**DATA**
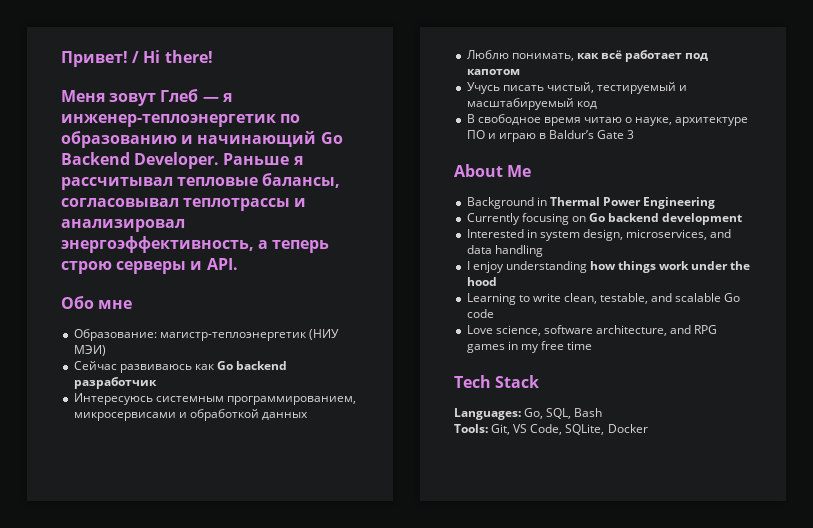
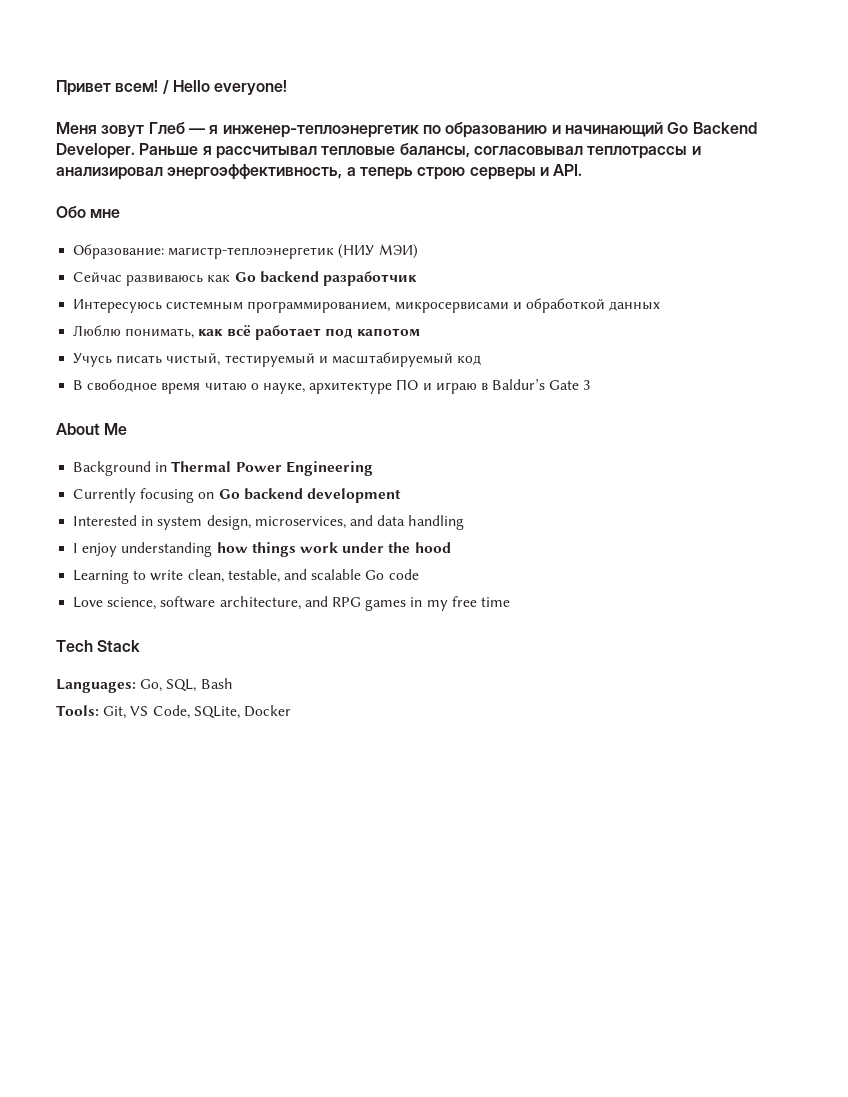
- Привет! / Hi there!
+ Привет всем! / Hello everyone!

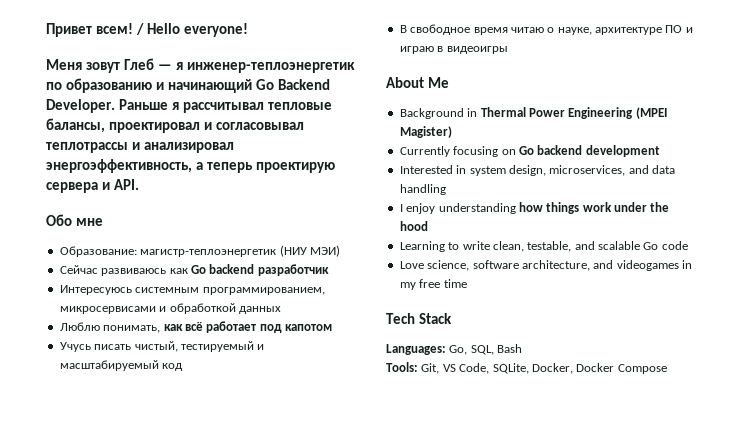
- Раньше я рассчитывал тепловые балансы, согласовывал теплотрассы и анализировал энергоэффективность, а теперь строю серверы и API.
+ Раньше я рассчитывал тепловые балансы, проектировал и согласовывал теплотрассы и анализировал энергоэффективность, а теперь проектирую сервера и API.
- В свободное время читаю о науке, архитектуре ПО и играю в Baldur’s Gate 3
+ В свободное время читаю о науке, архитектуре ПО и играю в видеоигры
- Background in Thermal Power Engineering
+ Background in Thermal Power Engineering (MPEI Magister)
- Love science, software architecture, and RPG games in my free time
+ Love science, software architecture, and videogames in my free time
- Tools: Git, VS Code, SQLite, Docker
+ Tools: Git, VS Code, SQLite, Docker, Docker Compose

**YOUR INSTRUCTIONS**
Extract every line above containing the word "architecture".

**YOUR RESPONSE**
- Love science, software architecture, and RPG games in my free time
+ Love science, software architecture, and videogames in my free time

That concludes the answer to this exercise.